Oxford dkk, dalam Sullivan, 2006 melakukan penelitian longitudinal dari 905 pemuda dan menemukan bahwa, pemuda dari keluarga yang prososial
aturan, pemantauan, dan sebagainya memiliki kemungkinan lebih rendah untuk penggunaan narkoba. Sebaliknya sebuah penelitian yang terintegrasi tiga set data
longitudinal, Smith, Wylie-Weiher, dan Van Kammen, dalam Sullivan, 2006 menemukan bahwa pemuda yang melaporkan hubungan yang lemah dengan orang
tua mereka secara signifikan lebih mungkin untuk penggunaan narkoba. Bender dan Losel, dalam Sullivan, 2006 menemukan remaja dengan tingkat dukungan
sosial dari orang tua lebih cenderung menjadi tangguh meskipun kehadiran faktor risiko.
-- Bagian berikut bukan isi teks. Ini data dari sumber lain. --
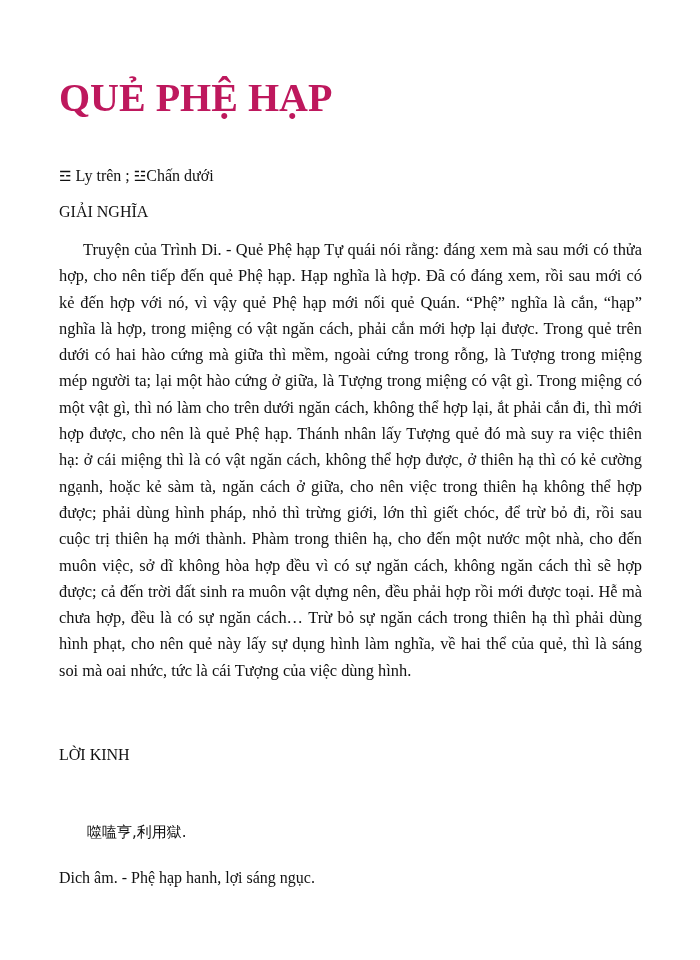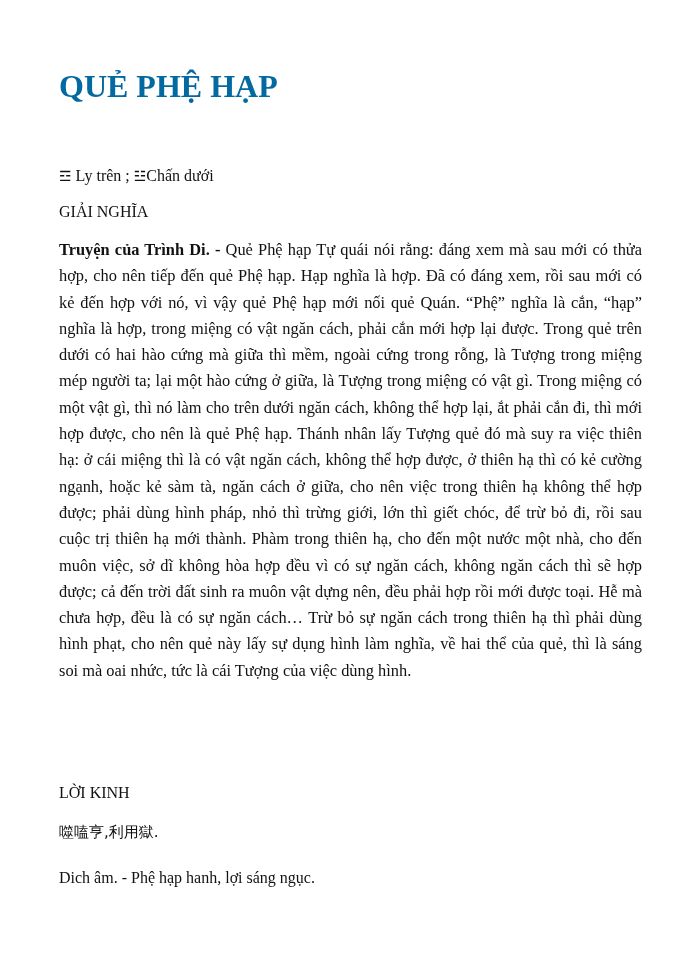--- a/index.html
+++ b/index.html
@@ -3,52 +3,52 @@
 <meta charset="utf-8">
 <style>
   html, body { margin: 0; padding: 0; background: #ffffff; }
   body {
     width: 700px; height: 960px; overflow: hidden;
     font-family: "Liberation Serif", serif;
     color: #111111;
   }
   .page { position: relative; padding: 0 58px 0 59px; }
   .title {
-    position: absolute; left: 59px; top: 66px; margin: 0;
+    position: absolute; left: 59px; top: 78px; margin: 0;
     font-family: "Liberation Serif", serif;
-    font-weight: bold; font-size: 32px; line-height: 40px; color: #0369a1;
+    font-weight: bold; font-size: 40px; line-height: 40px; color: #be185d;
   }
   .trigram-line {
     position: absolute; left: 59px; top: 145px;
     font-size: 16px; line-height: 24px; margin-top: 19px;
   }
   .trigram-line .sym { font-family: "DejaVu Sans", sans-serif; font-size: 14px; }
   .section {
     position: absolute; left: 59px;
     font-size: 16px; line-height: 24px; text-align: center;
   }
   .body-text {
     position: absolute; left: 59px; top: 237px; width: 583px;
     font-size: 16.4px; line-height: 26.3px; text-align: justify; margin: 0;
   }
-  .body-text b { font-weight: bold; }
-  .cjk { font-family: "DejaVu Sans", sans-serif; font-size: 15px; }
+  .body-text b { font-weight: normal; margin-left: 24px; }
+  .cjk { font-family: "DejaVu Sans", sans-serif; font-size: 15px; margin-left: 28px; }
 </style>
 </head>
 <body>
 
 <div class="page">
   <h1 class="title">QUẺ PHỆ HẠP</h1>
 
   <div class="trigram-line">
     <span class="sym">☲</span><span> Ly trên ; </span><span class="sym">☳</span><span>Chấn dưới</span>
   </div>
 
   <div class="section" style="top:200px">GIẢI NGHĨA</div>
 
   <p class="body-text"><b>Truyện của Trình Di. -</b><span> Quẻ Phệ hạp Tự quái nói rằng: đáng xem mà sau mới có thửa hợp, cho nên tiếp đến quẻ Phệ hạp. Hạp nghĩa là hợp. Đã có đáng xem, rồi sau mới có kẻ đến hợp với nó, vì vậy quẻ Phệ hạp mới nối quẻ Quán. “Phệ” nghĩa là cắn, “hạp” nghĩa là hợp, trong miệng có vật ngăn cách, phải cắn mới hợp lại được. Trong quẻ trên dưới có hai hào cứng mà giữa thì mềm, ngoài cứng trong rỗng, là Tượng trong miệng mép người ta; lại một hào cứng ở giữa, là Tượng trong miệng có vật gì. Trong miệng có một vật gì, thì nó làm cho trên dưới ngăn cách, không thể hợp lại, ắt phải cắn đi, thì mới hợp được, cho nên là quẻ Phệ hạp. Thánh nhân lấy Tượng quẻ đó mà suy ra việc thiên hạ: ở cái miệng thì là có vật ngăn cách, không thể hợp được, ở thiên hạ thì có kẻ cường ngạnh, hoặc kẻ sàm tà, ngăn cách ở giữa, cho nên việc trong thiên hạ không thể hợp được; phải dùng hình pháp, nhỏ thì trừng giới, lớn thì giết chóc, để trừ bỏ đi, rồi sau cuộc trị thiên hạ mới thành. Phàm trong thiên hạ, cho đến một nước một nhà, cho đến muôn việc, sở dĩ không hòa hợp đều vì có sự ngăn cách, không ngăn cách thì sẽ hợp được; cả đến trời đất sinh ra muôn vật dựng nên, đều phải hợp rồi mới được toại. Hễ mà chưa hợp, đều là có sự ngăn cách… Trừ bỏ sự ngăn cách trong thiên hạ thì phải dùng hình phạt, cho nên quẻ này lấy sự dụng hình làm nghĩa, về hai thể của quẻ, thì là sáng soi mà oai nhức, tức là cái Tượng của việc dùng hình.</span></p>
 
-  <div class="section" style="top:781px">LỜI KINH</div>
+  <div class="section" style="top:743px">LỜI KINH</div>
 
   <div class="section cjk" style="top:820px">噬嗑亨,利用獄.</div>
 
   <div class="section" style="top:866px">Dich âm. - Phệ hạp hanh, lợi sáng ngục.</div>
 </div>
 
 </body></html>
Smith dkk, dalam Sullivan, 2006 menemukan ketahanan yang lebih besar di kalangan pemuda dengan pengawasan orangtua kualitas, hubungan
negatif untuk pemuda yang tidak mendapatkan pengawasan dari orang tua. Brook, Brook, Arencibia-Mireles, Richter, dan Whiteman, dalam Sullivan, 2006
menemukan bahwa kurangnya identifikasi orang tua, kurangnya kasih sayang dari
ibu, dan disiplin yang keras dari ayah adalah prediktor signifikan penggunaan ganja pada remaja. Sebaliknya, lingkungan keluarga yang positif dapat
menumbuhkan ketahanan kesulitan awal dan masalah perilaku di masa muda. Keluarga adalah salah satu tempat di mana faktor pelindung dibudidayakan. Hasil
penelitian di atas menunjukkan pengaruh keluarga pada anak dengan aturan, pemantauan, pengawasan dari orang tua cenderung lebih rendah untuk berisiko
kenakalan pada anak dan sebaliknya. Keluarga diharapkan selalu memiliki dampak positif yang baik untuk
perkembangan masa remaja, karena masa remaja merupakan masa pencarian identitas diri. Remaja memiliki kecenderungan untuk mencontoh dan ingin
memberikan kesan bahwa remaja sudah hampir dewasa. Remaja mendekatkan diri pada perubahan sikap dan perilaku yang dihubungkan dengan status dewasa, yaitu
merokok, minum-minuman keras, menggunakan obat-obatan dan masuk dalam perbuatan yang melangar norma untuk memberikan norma yang diinginkan
Hurlock, 1999. Teori Albert Bandura dalam Triadic Reciprocal Causation menjelaskan
bahwa tindakan manusia adalah hasil dari interaksi antara tiga variabel yaitu lingkungan, perilaku, dan manusia. Lingkungan memang membentuk perilaku dan
perilaku membentuk lingkungan, sedangkan behaviorisme dasarnya, menyatakan bahwa lingkungan seseorang menyebabkan perilaku seseorang determinisme
timbal balik. Bandura juga mengatakan bahwa lingkungan juga menjadi
penyebab kenakalan remaja. Menurut Bandura, dalam Feist Feist, 2012 proses mengamati dan meniru perilaku dan sikap orang lain sebagai model merupakan
tindakan belajar. Berdasarkan teori di atas dapat diketahui bahwa teori triadic reciprocal causation memiliki dinamika yang sama dengan pola keluarga remaja
berisiko penyalahgunaan NAPZA, yaitu pola keluarga meliputi relasi antar anggota keluarga, peran orang tua, komunikasi antar anggota keluarga, konflik
dalam keluarga, kesan dan harapan anggota keluarga, remaja yang merupakan masa transisi dan labil sehingga dapat berpengaruh negatif yang menimbulkan
perilaku berisiko penyalahgunaan NAPZA. Dalam berbagai penelitian yang telah dilakukan, dikemukakan bahwa
remaja berisiko penyalahgunaan NAPZA dipengaruhi oleh faktor individu terkait perkembangan masa remaja usia yang merupakan masa peralihan, lingkungan
juga menjadi faktor utama dalam pembentukan perilaku remaja dan lingkungan terdekat anak adalah keluarga. Pola keluarga remaja berisiko NAPZA diantaranya
dipengaruhi pola menerima-menolak hubungan antar anggota keluarga, komunikasi antar anggota keluarga, konflik dalam keluarga dan harapan anggota
keluarga, pola memiliki-melepaskan oleh cara orang tua mendidik anak, nilai- nilai dan pendidikan yang diajarkan, pola demokrasi-otokrasi peran orang tua
kurang pemantauan, dukungan yang rendah, dan disiplin yang tidak efektif. Berdasarkan pada latar belakang masalah yang telah dijelaskan di atas
maka dapat dibuat rumusan masalah ”Bagaimana pola keluarga pada remaja berisiko penyalahgunaan NAPZA?
”. Untuk menjawab rumusan masalah tersebut penulis tertarik untuk mengkaji secara empirik dengan mengadakan penelitian
yang berjudul: ”POLA KELUARGA REMAJA BERISIKO PENYALAHGUNAAN NAPZA”.